La relation entre psychopathologie et comportement criminel soulève depuis longtemps des interrogations majeures dans les domaines de la psychiatrie, de la criminologie et de la justice. À chaque fois qu’un crime particulièrement violent ou incompréhensible survient, la question de la santé mentale du suspect est immédiatement soulevée, comme si la présence d’un trouble psychique pouvait, à elle seule, expliquer le passage à l’acte. Cette tendance à établir une causalité directe entre psychopathologie et criminalité mérite toutefois d’être examinée avec rigueur. Sommes-nous réellement face à une cause directe, ou la psychopathologie n’est-elle qu’un facteur parmi d’autres dans un enchevêtrement complexe de variables ?
La psychopathologie désigne l’étude des troubles mentaux dans leurs aspects psychiques, comportementaux et émotionnels. Certains de ces troubles, notamment les troubles psychotiques sévères ou les troubles de la personnalité antisociale, sont parfois associés à une perte de contrôle, une perception altérée de la réalité, ou un mépris des normes sociales. Ces manifestations peuvent, dans certains cas spécifiques, favoriser des conduites transgressives. Néanmoins, il serait réducteur — et scientifiquement infondé — de considérer que la psychopathologie constitue en soi la cause première de comportements criminels.
Les recherches en criminologie et en psychiatrie convergent sur un point fondamental : la majorité des personnes souffrant de troubles mentaux ne sont pas violentes, ni enclines à enfreindre la loi. En fait, elles sont statistiquement bien plus exposées à être victimes de violences que d’en être les auteurs. Par ailleurs, de nombreux criminels ne présentent aucun trouble psychique diagnostiquable. La criminalité résulte en réalité de l’interaction de multiples facteurs : environnement familial, vécu traumatique, niveau d’éducation, conditions socio-économiques, exposition à la violence, usage de substances, et parfois, vulnérabilité psychique.

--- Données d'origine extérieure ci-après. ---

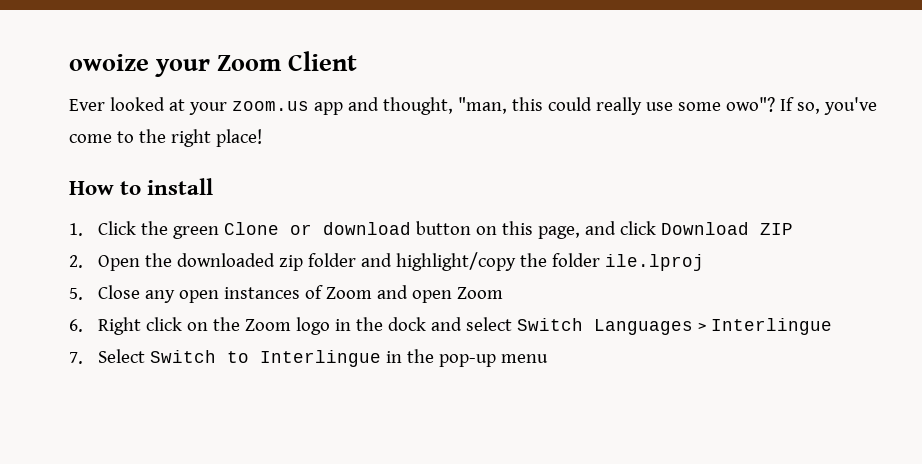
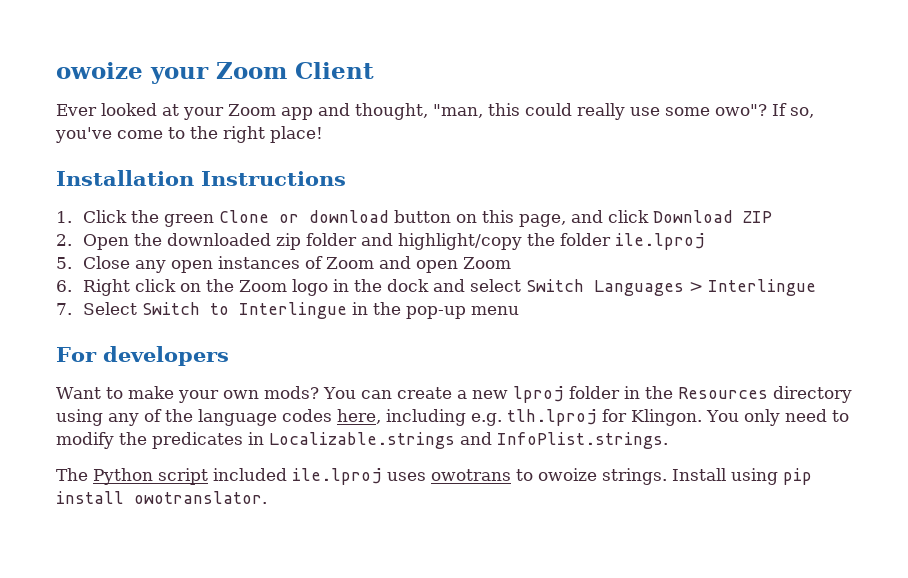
[231,101,309,111] zoom.us -> [228,104,276,116] Zoom
[69,178,214,195] How to install -> [56,170,346,186] Installation Instructions
(548, 358) none -> [56,346,229,366] [56,386,852,403] [56,409,849,426] [56,432,668,449] [56,468,812,485] [56,491,267,504] // For developers // Want to make your own mods? You can create a new lproj folder in the Resources directory using any of the language codes here, including e.g. tlh.lproj for Klingon. You only need to modify the predicates in Localizable.strings and InfoPlist.strings. // The Python script included ile.lproj uses owotrans to owoize strings. Install using pip install owotranslator.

La psychopathologie peut certes jouer un rôle dans certains passages à l’acte, mais ce rôle est souvent indirect. Elle peut affecter la capacité d’un individu à évaluer les conséquences de ses actes, à gérer ses impulsions ou à établir un lien logique entre ses pensées et ses actions. Toutefois, pour qu’un trouble psychique aboutisse à un comportement criminel, il faut généralement qu’il s’inscrive dans un contexte aggravant, comme l’isolement, le manque de soins, une rupture du suivi thérapeutique ou la marginalisation sociale. Ce n’est donc pas le trouble en lui-même qui génère l’acte, mais plutôt la manière dont il s’inscrit dans une dynamique de désintégration personnelle et sociale.
Il existe aussi un risque de surinterprétation des liens entre psychopathologie et criminalité. Le fait qu’un individu reconnu coupable d’un crime souffre d’un trouble psychique ne prouve pas que ce trouble est la cause de son acte. Cette confusion est d’autant plus fréquente dans les discours médiatiques, qui ont tendance à chercher des explications spectaculaires à des faits souvent complexes. En réalité, la causalité directe est rare. Ce que l’on observe davantage, ce sont des cooccurrences, c’est-à-dire la présence conjointe d’un trouble psychique et d’un comportement déviant, sans qu’un lien de cause à effet puisse être clairement établi.
Sur le plan judiciaire, cette distinction est essentielle. Dans les cas où la responsabilité pénale est engagée, il faut déterminer si le trouble mental a altéré ou aboli le discernement de l’auteur au moment des faits. Cette évaluation ne relève pas d’une simple constatation de diagnostic, mais d’une analyse fine du lien entre la psychopathologie et l’acte lui-même. Il existe donc une nuance cruciale entre le fait d’être porteur d’un trouble et celui d’avoir commis un acte sous l’influence directe de ce trouble.
Il est également important d’aborder la question de l’éthique. Faire de la psychopathologie une cause unique du crime revient à renforcer des stéréotypes néfastes et à alimenter la peur envers les personnes souffrant de troubles mentaux. Cette stigmatisation sociale a des effets délétères : elle marginalise les individus, freine leur accès aux soins et aggrave souvent leur état psychique. En associant trop facilement maladie mentale et criminalité, on oublie que la plupart des personnes concernées ne demandent qu’à être prises en charge, comprises, et accompagnées dans un parcours de soin digne et respectueux.
En conclusion, la psychopathologie ne peut être considérée comme une cause unique ou automatique du comportement criminel. Elle constitue parfois un facteur de vulnérabilité, un élément de fragilité qui, dans certaines circonstances extrêmes, peut contribuer à un passage à l’acte. Mais cette contribution ne saurait être isolée du contexte global dans lequel vit l’individu. Comprendre la criminalité exige de dépasser les explications simplistes, pour embrasser une vision multidimensionnelle, à la croisée du social, du psychique, de l’éducatif et du judiciaire.